Politics prof, Indy clergyman await judge’s sentence after guilty verdicts in Arbery trial
INDIANAPOLIS (WISH) — As groups gathered in support of guilty verdicts in the Ahmaud Arbery in Georgia, dozens of other Americans tuned in from across the country.
That includes here, in central Indiana, where legal experts and activists agreed the jury made the right choice.
Three men were convicted of murder Wednesday in the killing of Arbery, the Black man who was running empty-handed through a Georgia subdivision when the white strangers chased him, trapped him on a quiet street and blasted him with a shotgun.
Chad Kinsella, Ball State associate professor in politics, said, “I think when you let the process go, I think, things will work out as they should.”
The Rev. David Greene Sr., president of Concerned Clergy of Indianapolis, said that the jury’s decision “reinforces that it is possible that justice can be had.”
However, Greene said, calling this case a win for the African American community may be a stretch. “When we look at the jury that was 11 white and 1 minority, to me that conveys we have still got work to do in order to bring equity across the board. It’s good in the sense that we do have, justice was served, but it also brings about why we need criminal justice reform in so many areas, and so we have a lot of work to do in totality.”

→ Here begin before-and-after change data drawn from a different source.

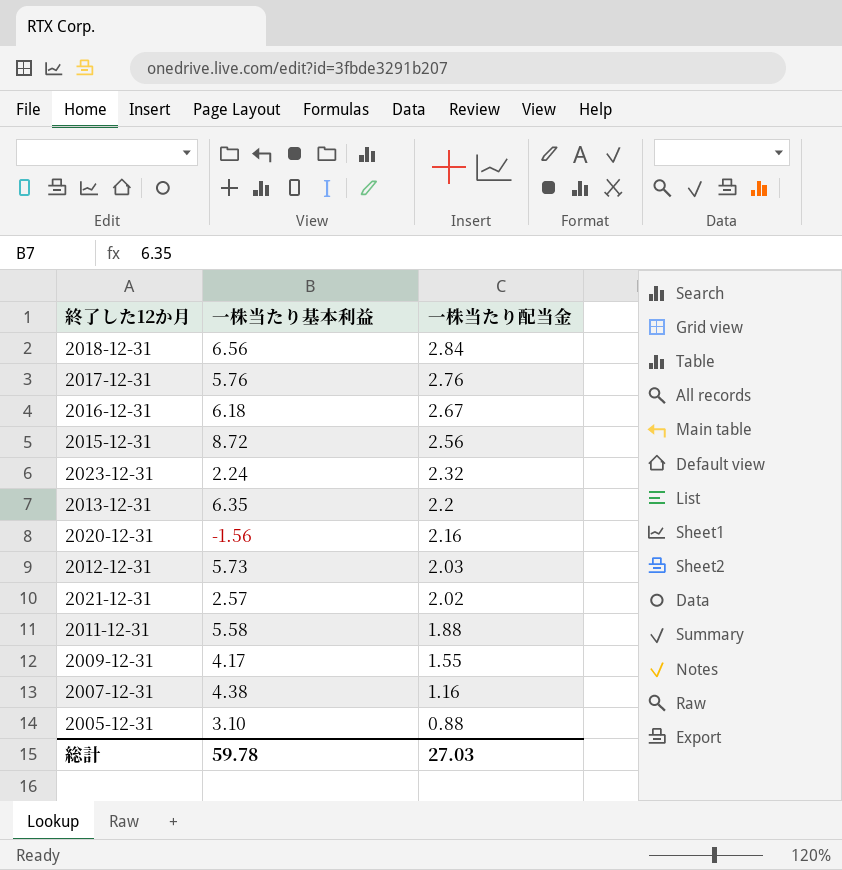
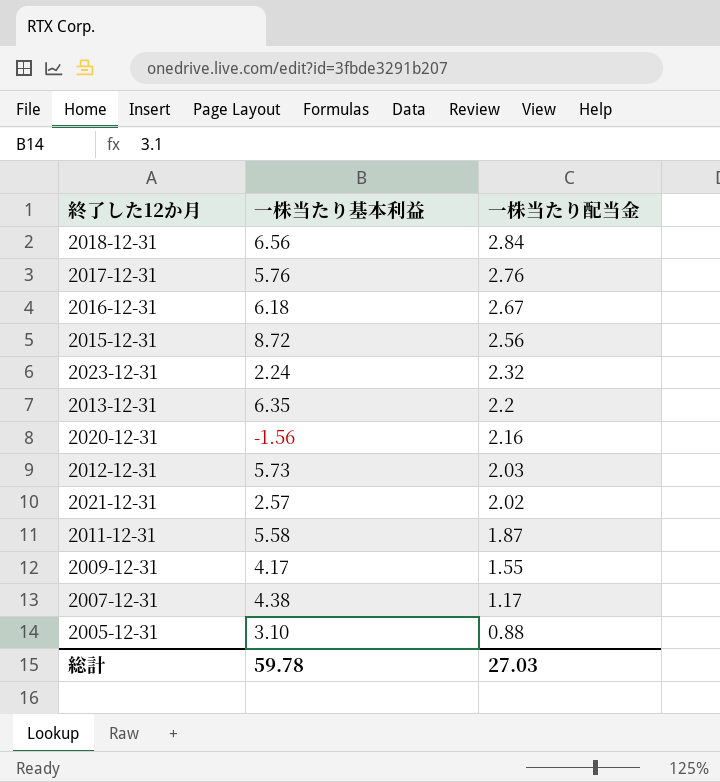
2011-12-31 | 一株当たり配当金: 1.88 -> 1.87
2007-12-31 | 一株当たり配当金: 1.16 -> 1.17

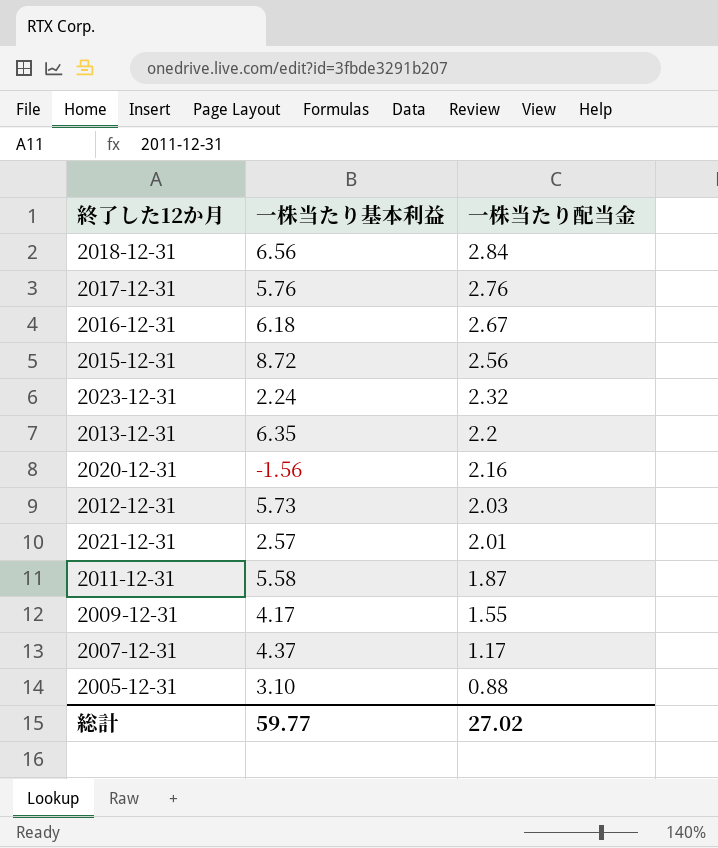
2021-12-31 | 一株当たり配当金: 2.02 -> 2.01
2007-12-31 | 一株当たり基本利益: 4.38 -> 4.37
総計 | 一株当たり基本利益: 59.78 -> 59.77
総計 | 一株当たり配当金: 27.03 -> 27.02

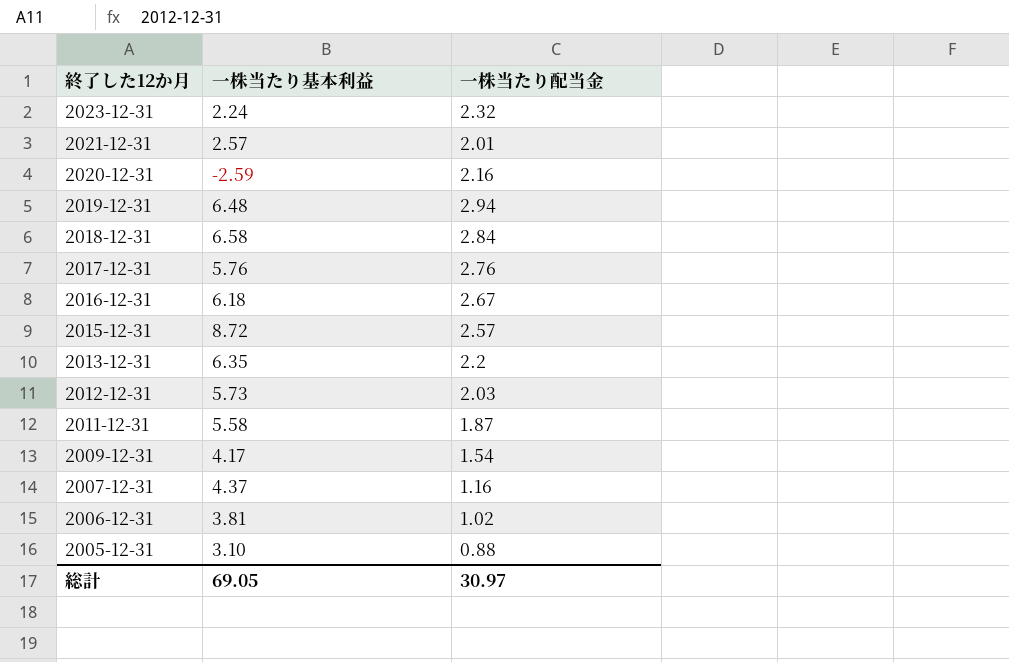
row order: 一株当たり配当金 descending -> 終了した12か月 descending
2020-12-31 | 一株当たり基本利益: -1.56 -> -2.59
row 2019-12-31: none -> 6.48 | 2.94
2018-12-31 | 一株当たり基本利益: 6.56 -> 6.58
2015-12-31 | 一株当たり配当金: 2.56 -> 2.57
2009-12-31 | 一株当たり配当金: 1.55 -> 1.54
2007-12-31 | 一株当たり配当金: 1.17 -> 1.16
row 2006-12-31: none -> 3.81 | 1.02
総計 | 一株当たり基本利益: 59.77 -> 69.05
総計 | 一株当たり配当金: 27.02 -> 30.97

Kinsella, who is also director of The Bowen Center at Ball State in Muncie, said the verdicts can certainly be considered a step. “There was a trial. There was a feeling that something was done that was very wrong, that was done because of someone’s ethnicity, race, and ultimately you had a group of jurors who came up with a guilty verdict and because they believed that was the right thing because of the evidence produced.”
The professor and the reverend both said that although guilty verdicts were reached, in some ways, that is only the beginning. The men all face a mandatory sentence of life in prison. The judge will decide whether their sentences are served with or without the possibility of parole.
Kinsella said, “It will be real interesting to see what the judge does in this case as far as the sentencing goes and then I would expect an appeal. So, I think we have a little while to go before this thing is just totally done.
Greene said, “If you don’t give these people life (in prison), then what’s your rationale for that? How did you get there? So, it’s gonna be all that type of things that we look at all the way till the end. Yes, there’s some celebration tonight, but all eyes are gonna be on that judge when it comes time for sentencing.”
Superior Court Judge Timothy Walmsley did not immediately schedule a sentencing date, saying that he wanted to give both sides time to prepare.
The Associated Press contributed to this story.